TechWhirl (TECHWR-L) is a resource for technical writing and technical communications professionals of all experience levels and in all industries to share their experiences and acquire information.
For two decades, technical communicators have turned to TechWhirl to ask and answer questions about the always-changing world of technical communications, such as tools, skills, career paths, methodologies, and emerging industries. The TechWhirl Archives and magazine, created for, by and about technical writers, offer a wealth of knowledge to everyone with an interest in any aspect of technical communications.

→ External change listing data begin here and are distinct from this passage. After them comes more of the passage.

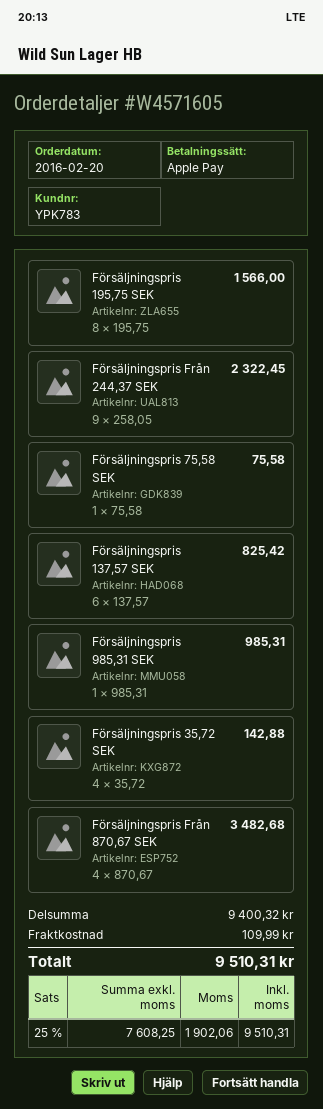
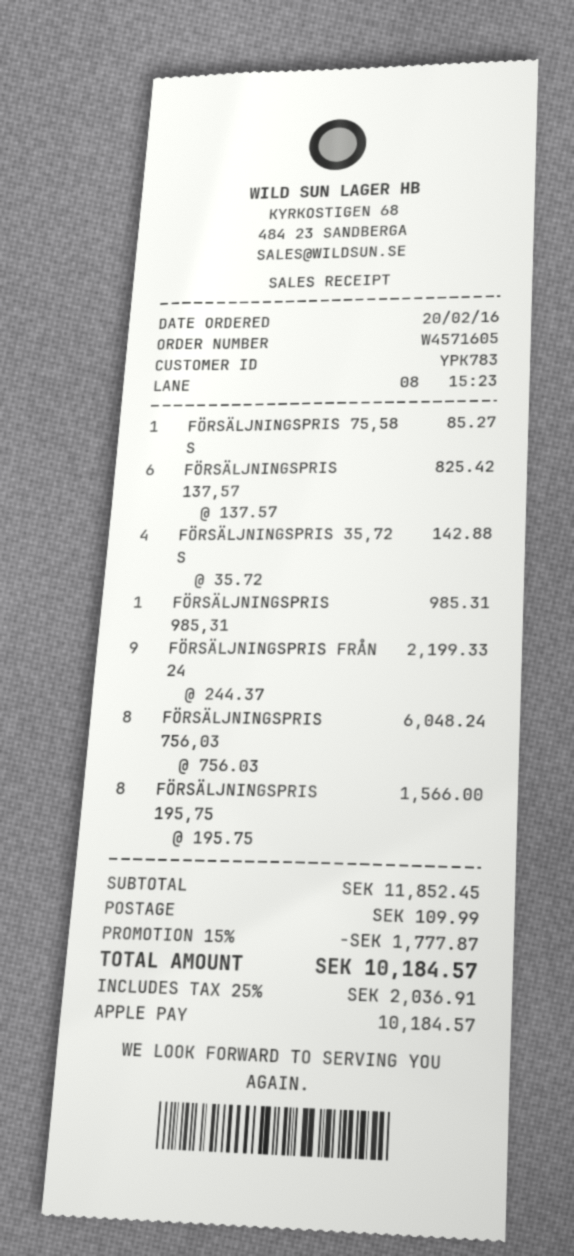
Försäljningspris Från 244,37 SEK: 9 x 258.05 = 2322.45 -> 9 x 244.37 = 2199.33
Försäljningspris 75,58 SEK: 1 x 75.58 = 75.58 -> 1 x 85.27 = 85.27
Försäljningspris Från 870,67 SEK: 4 x 870.67 = 3482.68 -> none
FÖRSÄLJNINGSPRIS 756,03: none -> 8 x 756.03 = 6048.24
subtotal: 9400.32 -> 11852.45
discount: none -> 15% = 1777.87
tax: 25% = 1902.06 -> 25% = 2036.91
total: 9510.31 -> 10184.57

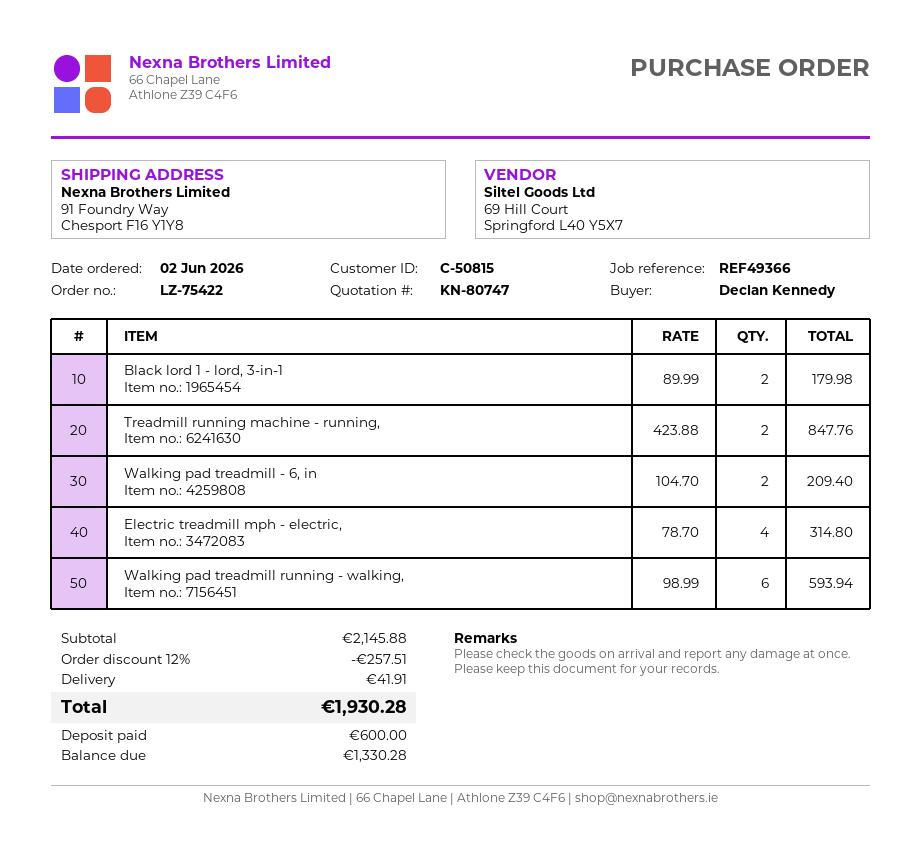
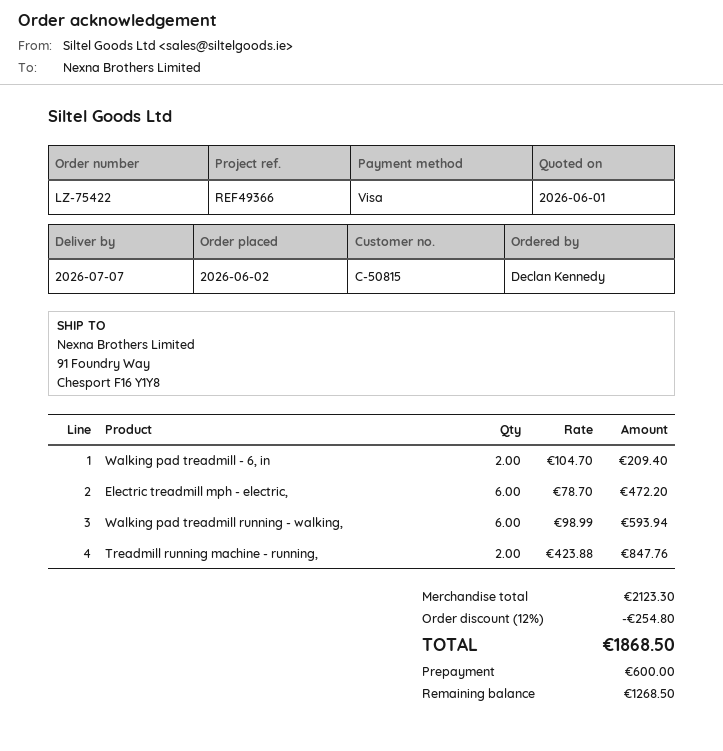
Black lord 1 - lord, 3-in-1: 2 x 89.99 = 179.98 -> none
Electric treadmill mph - electric,: 4 x 78.70 = 314.80 -> 6 x 78.70 = 472.20
subtotal: 2145.88 -> 2123.30
discount: 12% = 257.51 -> 12% = 254.80
shipping: 41.91 -> none
total: 1930.28 -> 1868.50
balance: 1330.28 -> 1268.50

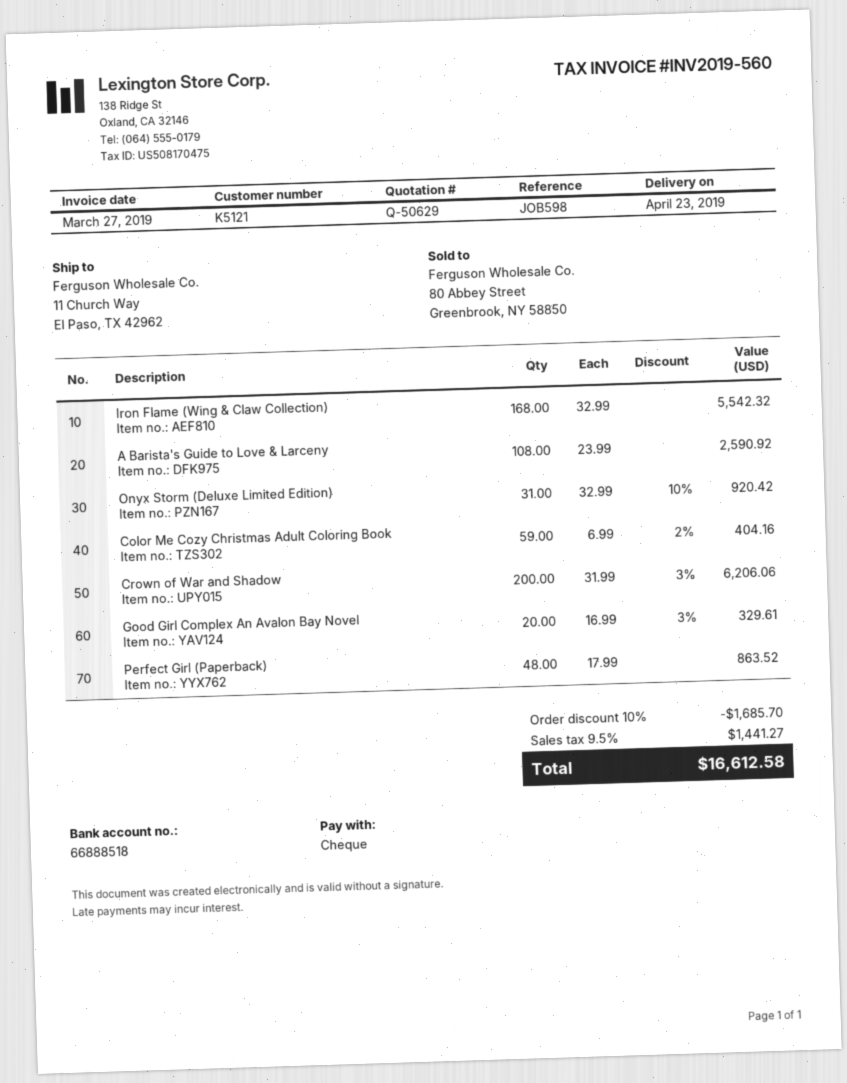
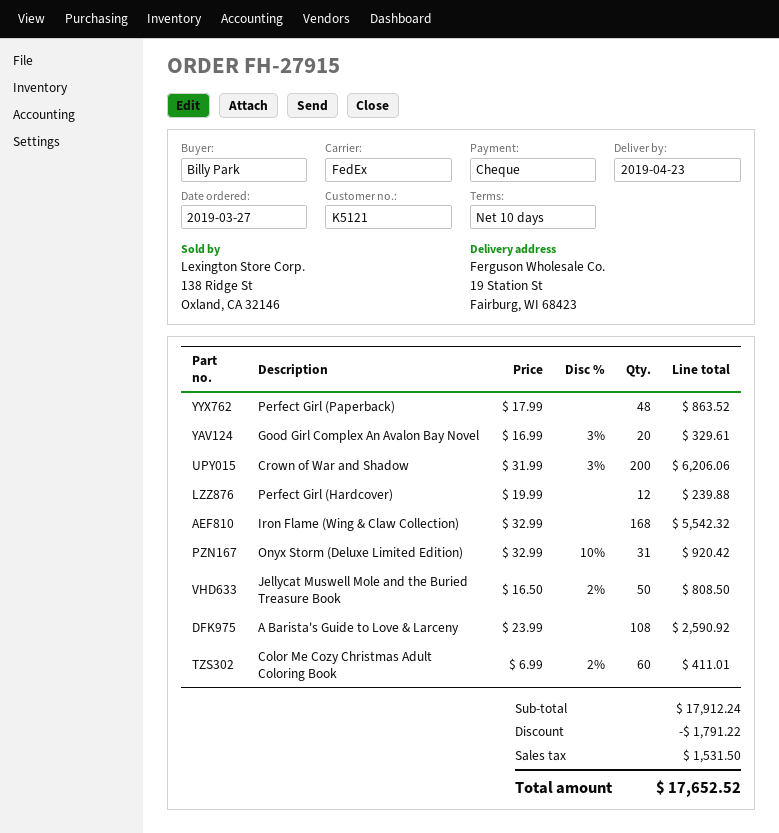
ship to: 11 Church Way, El Paso, TX 42962 -> 19 Station St, Fairburg, WI 68423
Color Me Cozy Christmas Adult Coloring Book: 59 x 6.99 - 2% = 404.16 -> 60 x 6.99 - 2% = 411.01
Perfect Girl (Hardcover): none -> 12 x 19.99 = 239.88
Jellycat Muswell Mole and the Buried Treasure Book: none -> 50 x 16.50 - 2% = 808.50
discount: 1685.70 -> 1791.22
tax: 1441.27 -> 1531.50
total: 16612.58 -> 17652.52

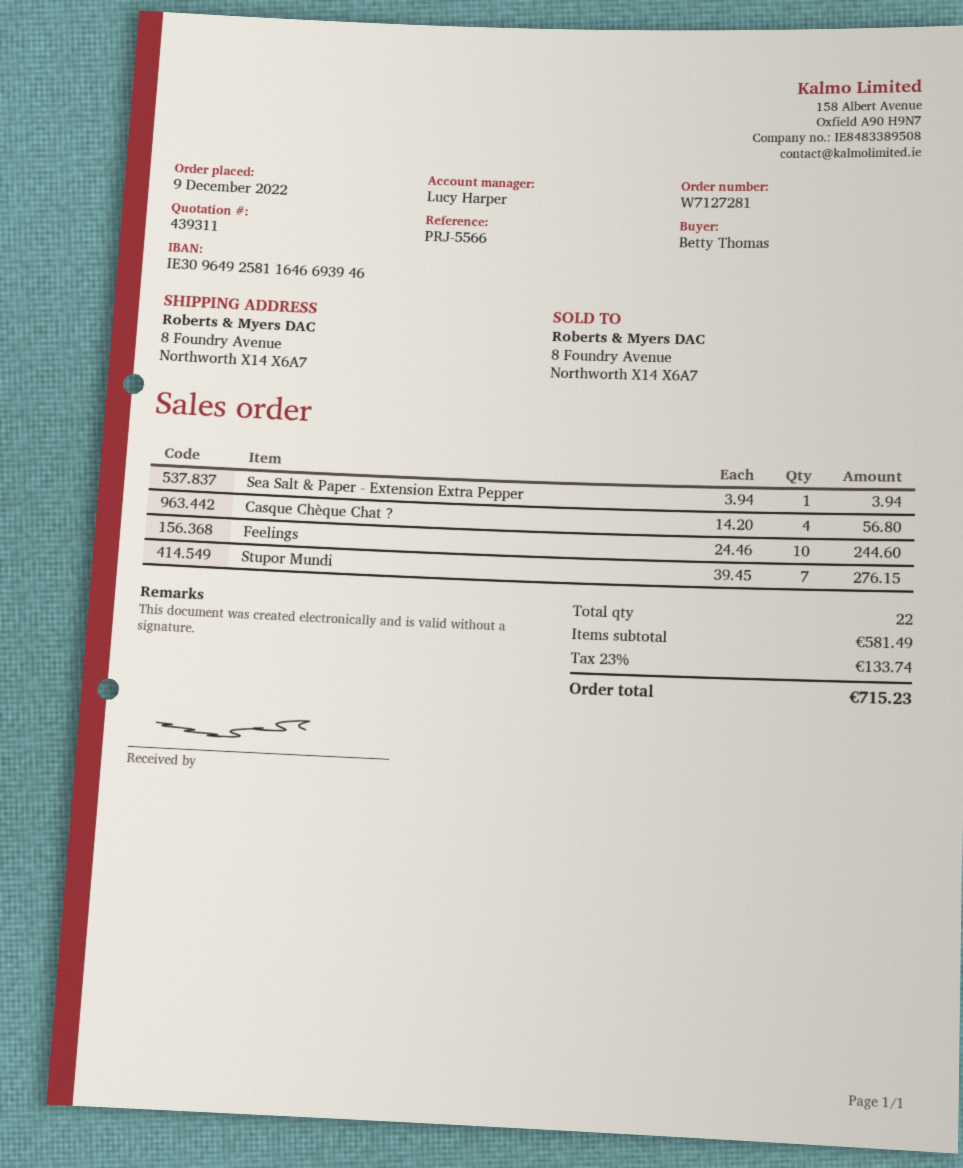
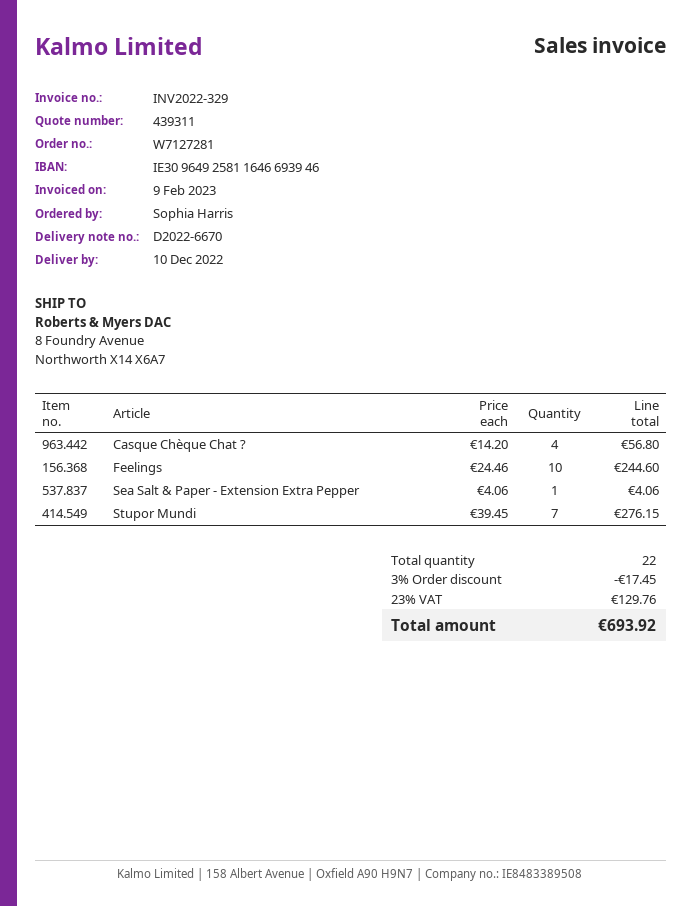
ordered by: Betty Thomas -> Sophia Harris
Sea Salt & Paper - Extension Extra Pepper: 1 x 3.94 = 3.94 -> 1 x 4.06 = 4.06
discount: none -> 3% = 17.45
tax: 23% = 133.74 -> 23% = 129.76
total: 715.23 -> 693.92

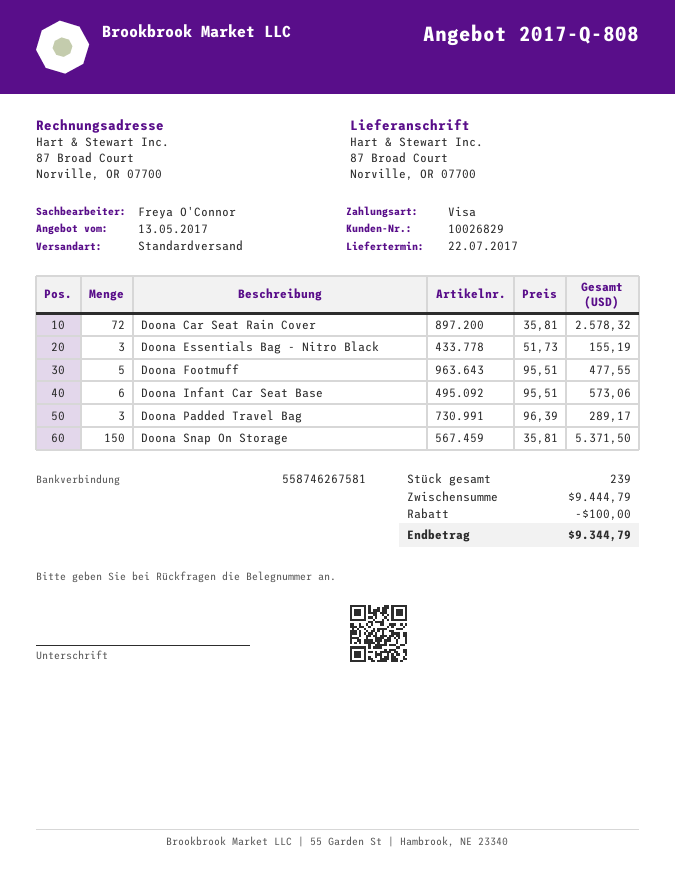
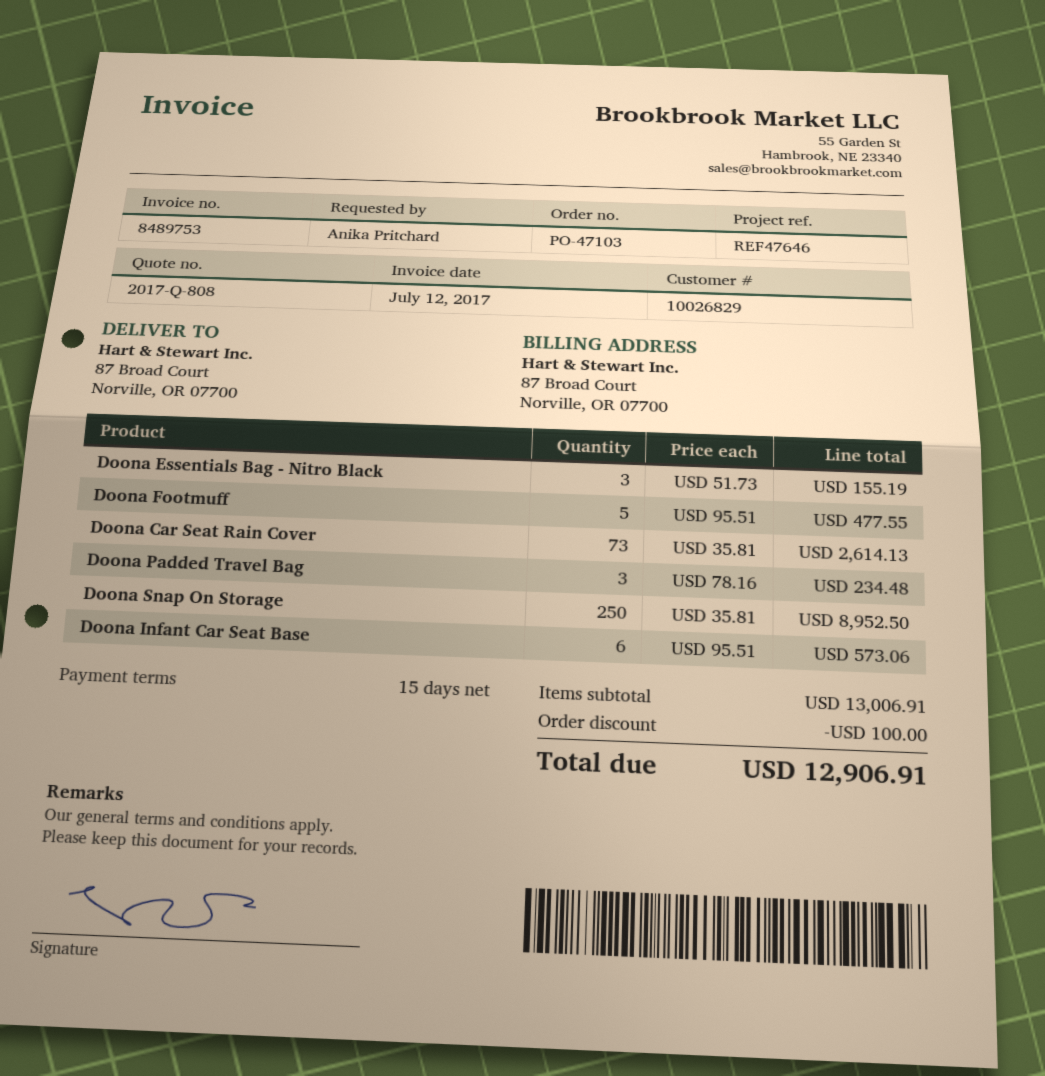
Doona Car Seat Rain Cover: 72 x 35.81 = 2578.32 -> 73 x 35.81 = 2614.13
Doona Padded Travel Bag: 3 x 96.39 = 289.17 -> 3 x 78.16 = 234.48
Doona Snap On Storage: 150 x 35.81 = 5371.50 -> 250 x 35.81 = 8952.50
subtotal: 9444.79 -> 13006.91
total: 9344.79 -> 12906.91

> What do you do when asked to write about how a system WILL EVENTUALLY behave while ignoring what is actually does. Remember, the person asking you (an engineer or manager) has their job, and possibly an entire team?s or group?s, on the line.
The obvious strategy is to write about what the product WILL do, not what it IS doing. The reason has nothing to do with ethics, and everything to do with describing the product the customer will see. Some of us call this process 'shooting at a moving target' but it's an activity most of us have done at one time or antoher.
That said, however, it's important for you to get serious commitment from the developers as to what will and won't appear. If you're going to write what amounts to fiction and put your department's reputation on it, they're going to have to sign up for creating the features that support that fiction. In fact, if things are really political, you might have the development manager sign a statement to that effect, so that if they change the deliverable your department can always point to what they signed up to do.
Unfortunately, this sort of thing happens all the time, despite all sorts of efforts to get products nailed down before the final testing/review cycle. It's one of the frustrations of this business.